Il faut savoir que lorsqu’en 1562, sainte Thérèse de Jésus établit, sous l’inspiration de son Seigneur, le premier monastère de moniales à Saint Joseph d’Avila, monastère initiateur de la Réforme de l’Ordre, elle le fait pour le salut des âmes et l’accroissement de l’Église comme elle le rappelle au livre des Fondations (chapitre 1). Sainte Thérèse a toujours été soumise à tous les enseignements de la foi catholique (Relations 1576), elle ne cessera de le clamer et de l’écrire notamment dans les préambules de ces livres non par coquetterie mais bien par conviction intime que seule la parole de l’Église a autorité et que d’elle-même, aucun bien véritable ne peut sortir sans conformité en tout à l’Église sa Mère.

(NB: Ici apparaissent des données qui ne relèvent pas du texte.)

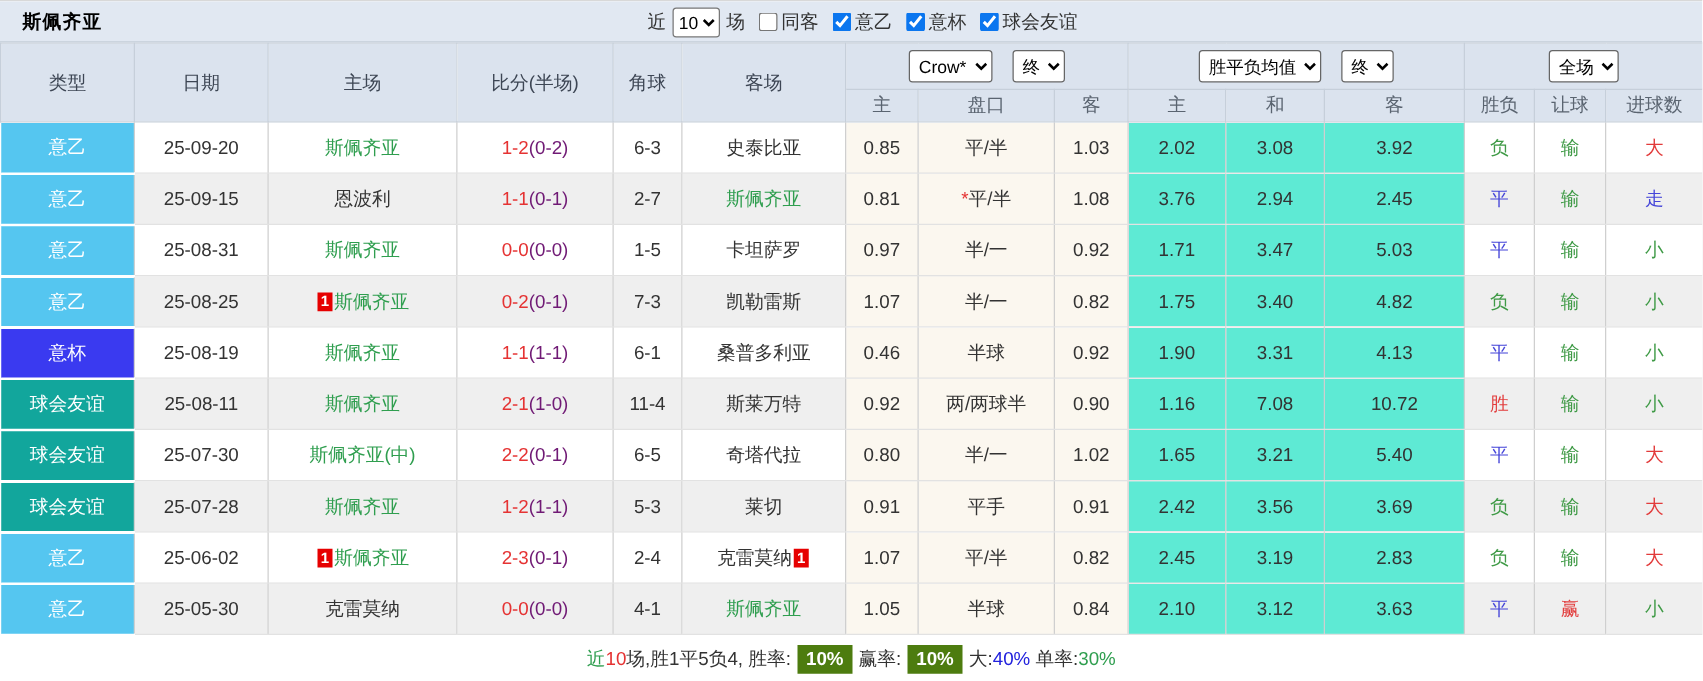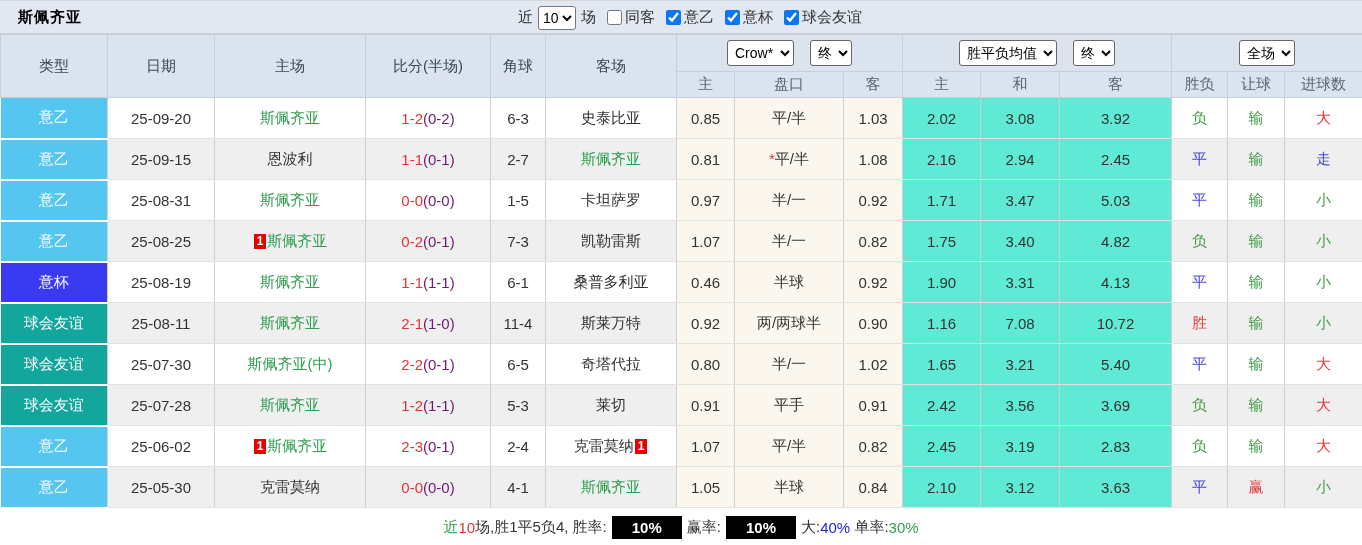--- a/index.html
+++ b/index.html
@@ -41,21 +41,21 @@
   td.green{color:#3f9a46}
   td.red{color:#e23b3b}
   td.blue{color:#4646d9}
 
   
   .footer{height:38px;display:flex;align-items:center;justify-content:center;font-size:15px;color:#333;background:#fff}
   .footer span{white-space:pre}
   .footer .green{color:#2f9e4f}
   .footer .red{color:#e53333}
   .footer .blue{color:#2222dd}
-  .rate-badge{background:#000000;color:#fff;font-weight:bold;padding:3px 20px;margin:8px 5px}
+  .rate-badge{background:#4d7c0f;color:#fff;font-weight:bold;padding:3px 7px;margin:8px 5px}
 </style>
 </head>
 <body>
 
 <div class="page">
 
   <div class="topbar">
     <div class="title">斯佩齐亚</div>
     <div class="controls">
       <span class="lbl">近</span>
@@ -149,21 +149,21 @@
         <tr class="even">
           <td class="type league">意乙</td>
           <td class="date">25-09-15</td>
           <td class="team"><span class="t">恩波利</span></td>
           <td class="score"><span class="ft">1-1</span><span class="ht">(0-1)</span></td>
           <td class="corner">2-7</td>
           <td class="team"><span class="g">斯佩齐亚</span></td>
           <td class="crow">0.81</td>
           <td class="crow"><span class="star">*</span><span class="t">平/半</span></td>
           <td class="crow">1.08</td>
-          <td class="avg">2.16</td>
+          <td class="avg">3.76</td>
           <td class="avg">2.94</td>
           <td class="avg">2.45</td>
           <td class="blue">平</td>
           <td class="green">输</td>
           <td class="blue">走</td>
         </tr>
         <tr class="odd">
           <td class="type league">意乙</td>
           <td class="date">25-08-31</td>
           <td class="team"><span class="g">斯佩齐亚</span></td>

Jusqu’au bout, elle aimera et servira l’Église. Épuisée, alors qu’elle se nomme elle-même « la pauvre vieille », nous sommes en 1582, elle a alors 67 ans. Elle se trouve au couvent d’Alba de Tormes, elle souffre maintenant depuis plusieurs années d’un bras cassé sans oublier sa maladie de cœur, ses rhumatismes et une certaine « tuberculose » lui font sentir que la mort est proche, elle dira : « Il est temps de nous voir, mon Seigneur, il est temps de nous mettre en route. » Et sur le point de mourir, elle s’est écriée : « Enfin, je suis fille de l’Église ». Amen.